4. De la même manière :la violence conjugale n’est pas un drame passionnel

Les médias ont trop souvent tendance à décrire la violence au sein des couples comme un «excès amoureux», ou le résultat de la «passion amoureuse», ce qui contribue à minimiser ou romantiser ces violences.  Les mots tuent compile les articles problématiques sur le sujet afin de «dénoncer le traitement journalistique des violences faites aux femmes».
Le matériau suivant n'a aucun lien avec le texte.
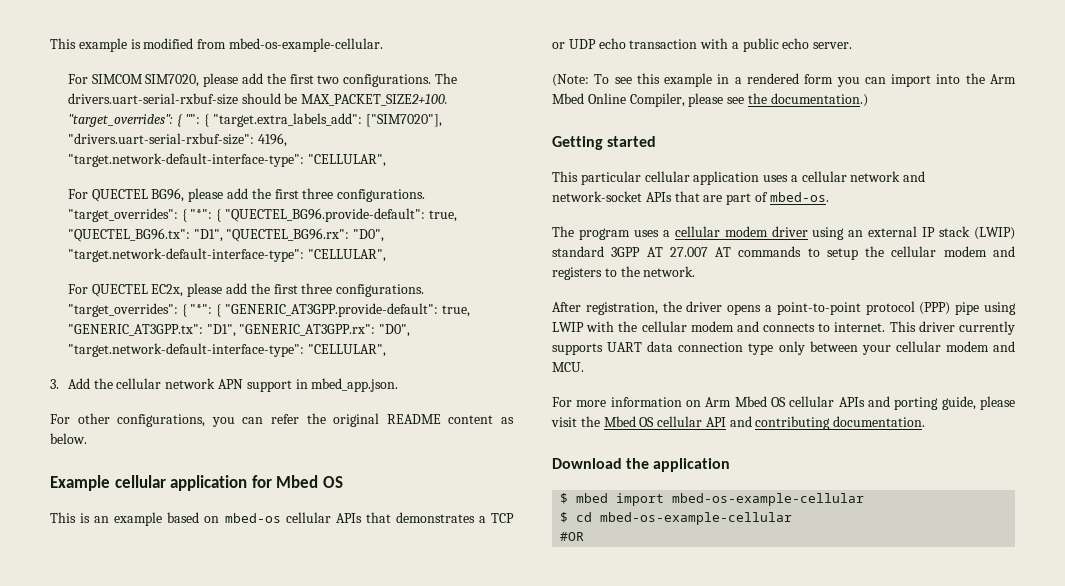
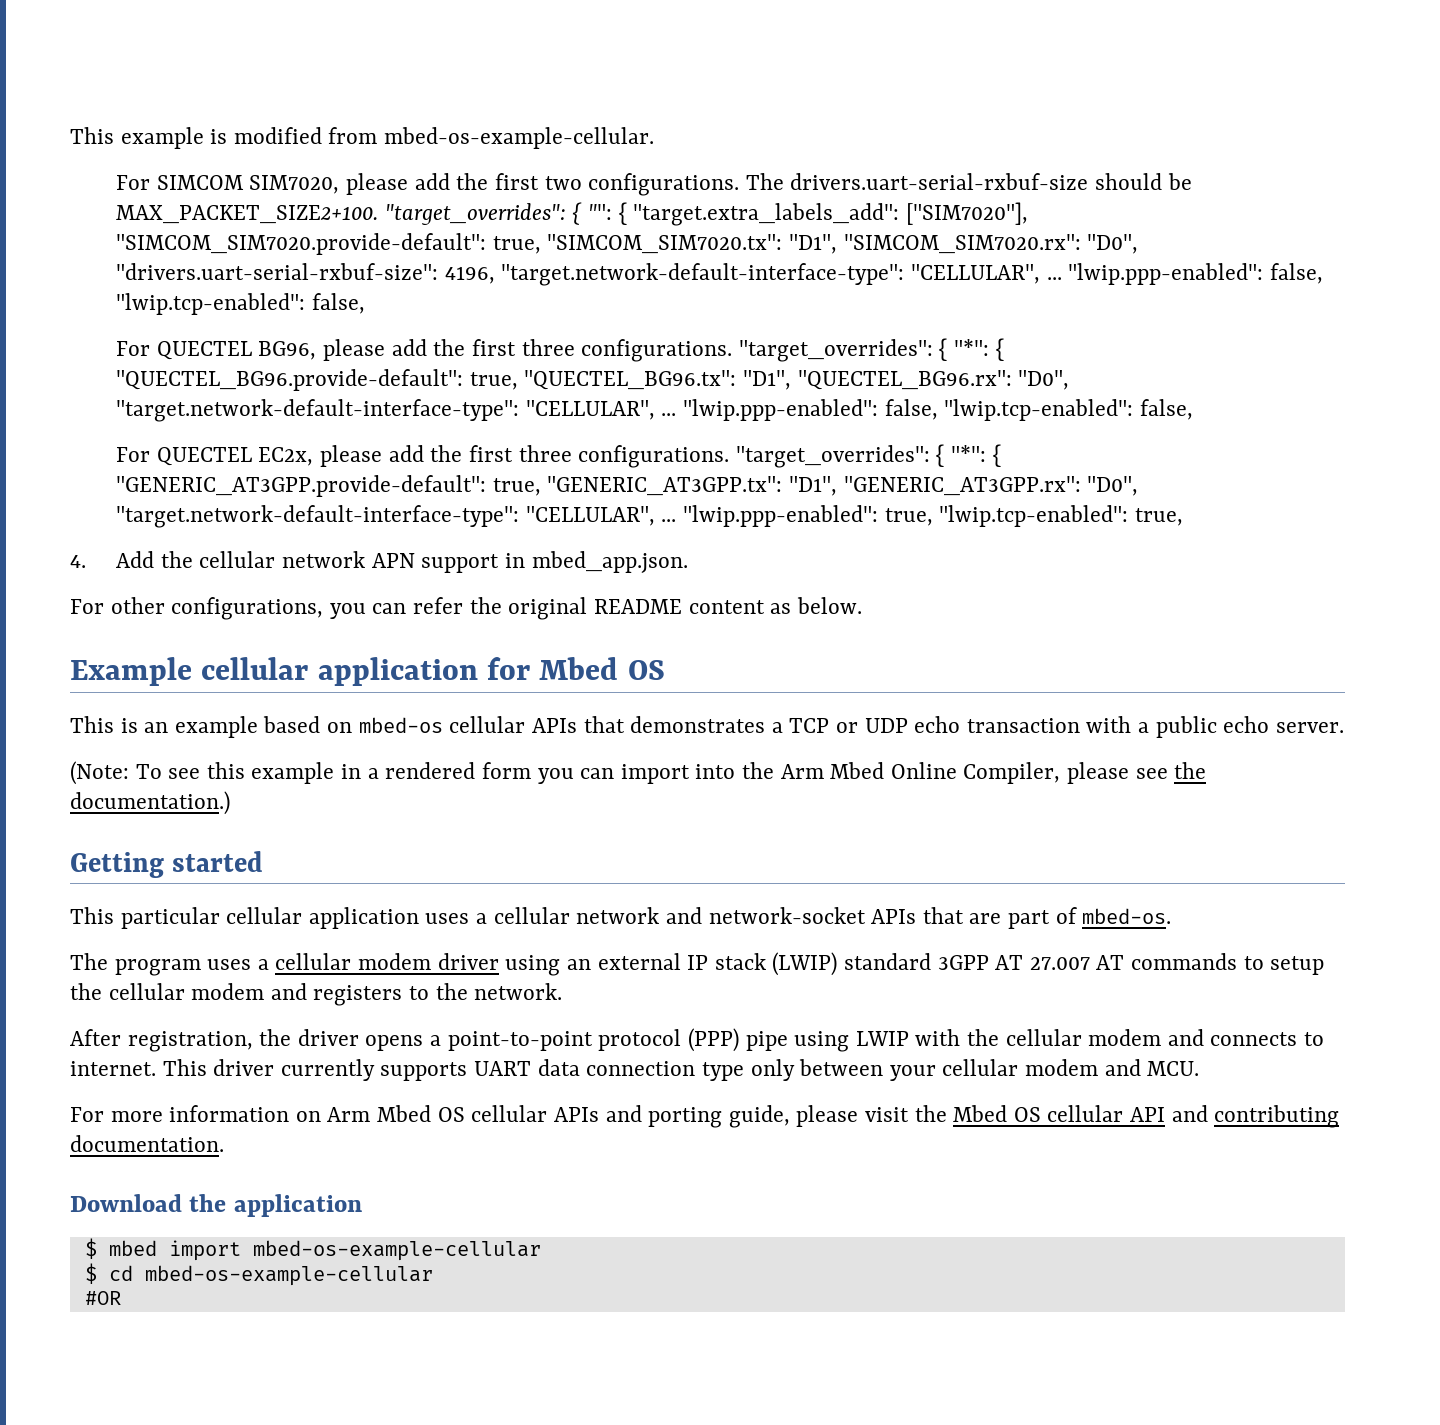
(442, 120) none -> [116,233,1139,255] "SIMCOM_SIM7020.provide-default": true, "SIMCOM_SIM7020.tx": "D1", "SIMCOM_SIM7020.rx": "D0",
(386, 160) none -> [1046,263,1323,285] [116,293,365,315] ... "lwip.ppp-enabled": false, "lwip.tcp-enabled": false,
(386, 255) none -> [661,399,1193,421] ... "lwip.ppp-enabled": false, "lwip.tcp-enabled": false,
[50,379,59,389] // 3. -> [661,505,1183,527] [70,555,86,568] ... "lwip.ppp-enabled": true, "lwip.tcp-enabled": true, // 4.

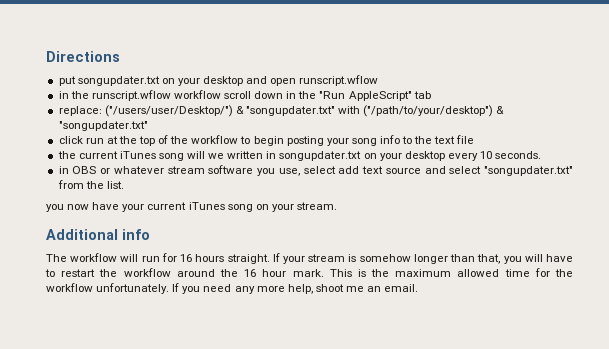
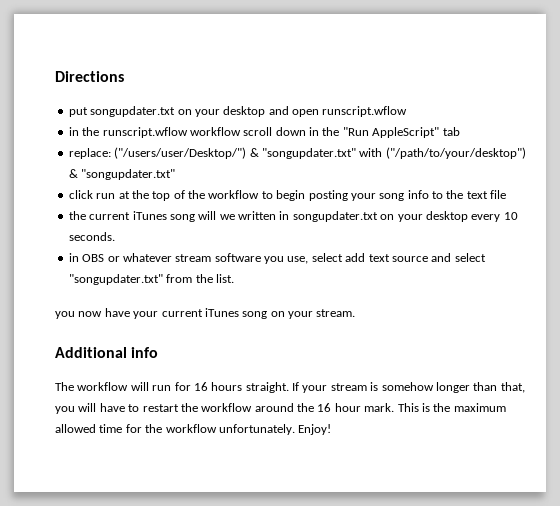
[172,283,419,294] If you need any more help, shoot me an email. -> [298,424,332,435] Enjoy!

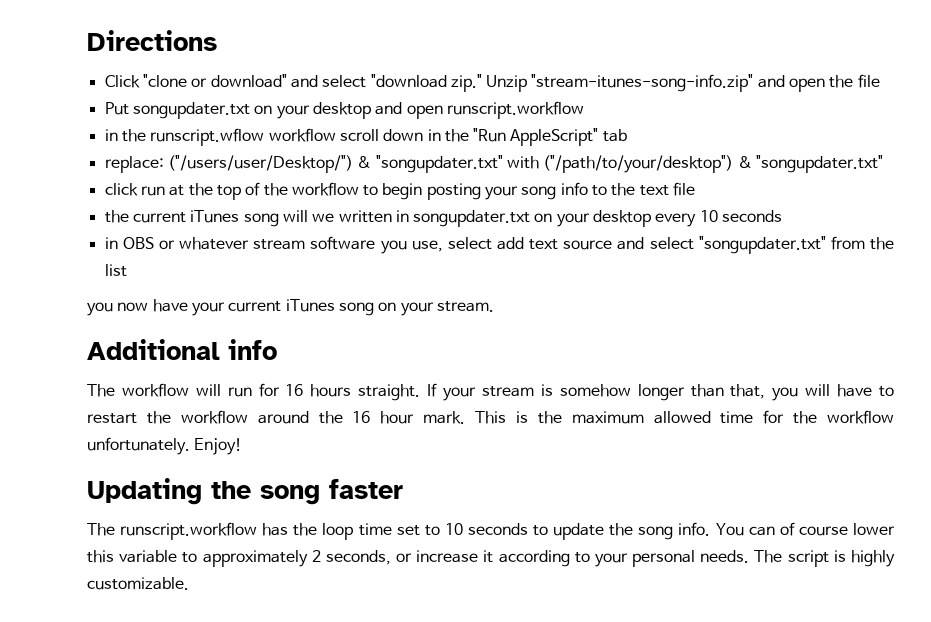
[68,107,88,117] put -> [104,74,880,92] [104,102,129,115] Click "clone or download" and select "download zip." Unzip "stream-itunes-song-info.zip" and open the file // Put
[322,106,408,117] runscript.wflow -> [446,101,584,119] runscript.workflow
[68,232,115,241] seconds. -> [722,210,783,222] seconds
[215,274,234,283] list. -> [104,264,127,277] list
(332, 429) none -> [87,478,403,505] [87,522,896,540] [87,550,895,567] [87,577,189,590] // Updating the song faster // The runscript.workflow has the loop time set to 10 seconds to update the song info. You can of course lower this variable to approximately 2 seconds, or increase it according to your personal needs. The script is highly customizable.

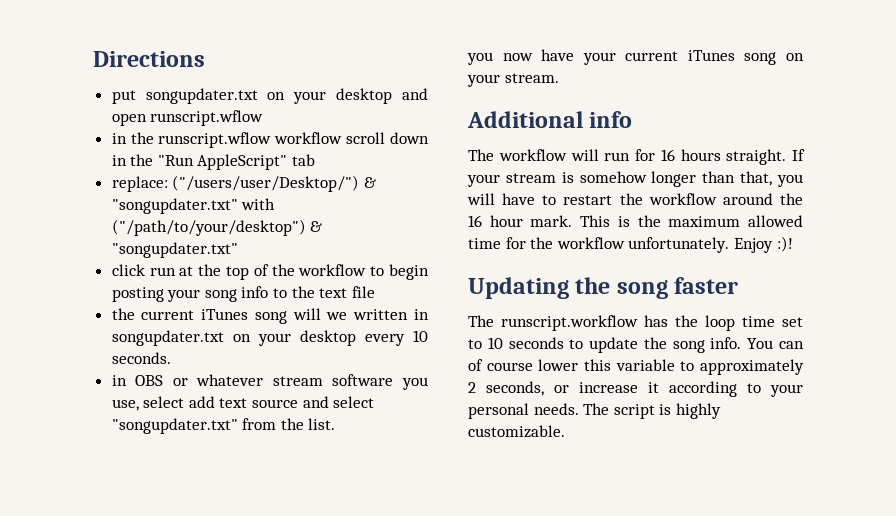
[104,74,880,92] [104,102,129,115] Click "clone or download" and select "download zip." Unzip "stream-itunes-song-info.zip" and open the file // Put -> [111,90,136,104] put
[446,101,584,119] runscript.workflow -> [150,110,264,126] runscript.wflow
[722,210,783,222] seconds -> [111,352,171,364] seconds.
[104,264,127,277] list -> [308,418,336,430] list.
[194,438,243,455] Enjoy! -> [733,236,793,253] Enjoy :)!

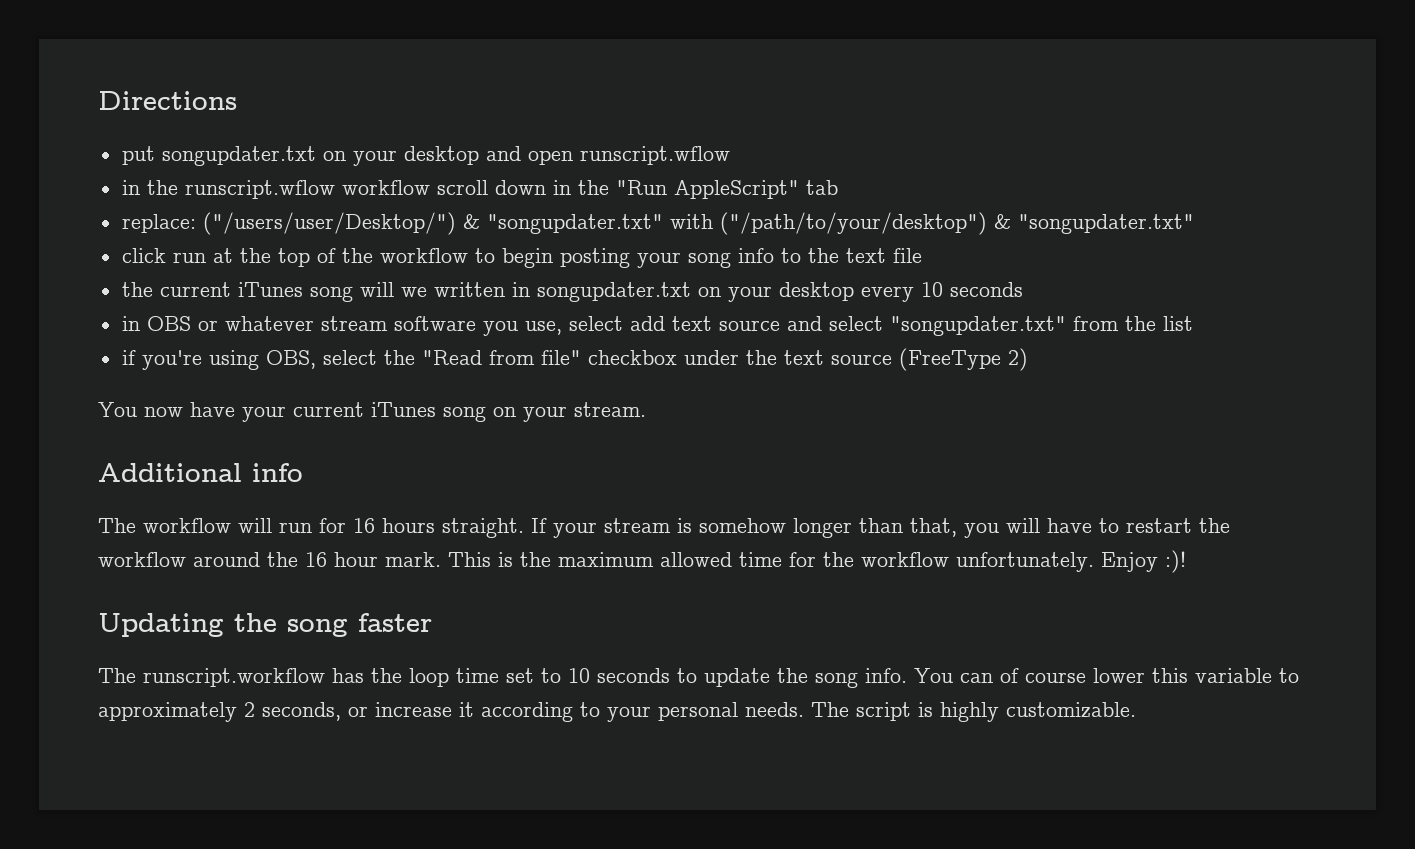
[111,352,171,364] seconds. -> [949,282,1023,297] seconds
[308,418,336,430] [467,52,493,65] list. // you -> [1162,316,1193,331] [121,348,1028,371] [98,402,137,417] list // if you're using OBS, select the "Read from file" checkbox under the text source (FreeType 2) // You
5. la violence conjugale est punie par la loi

La peine encourue pour des violences ayant entraîné une incapacité totale de travail inférieure ou égale à huit jours est de trois ans d’emprisonnement et 45.000 euros d’amende. Elle est de cinq ans d’emprisonnement et 75.000 euros d’amende pour plus de huit jours d’ITT. Le harcèlement moral est puni de trois à cinq ans d’emprisonnement et de 45.000 à 75.000 euros d’amende.

Ce tableau résume les peines encourues selon les infractions.

6. en aucun cas, ce n’est la « faute » de la victimes

Les victimes peuvent avoir tendance à culpabiliser. Par ailleurs, leur entourage ou la société peuvent également contribuer à les faire se sentir mal. Le site stop-violences-femmes.gouv.fr rappelle : «Vous n’êtes pas responsable des actes de votre partenaire ou ex-partenaire. Quelles que soient ses explications et justifications, il n’a pas le droit de vous agresser. Il est seul responsable de ses actes de violences qui sont punis par la loi.»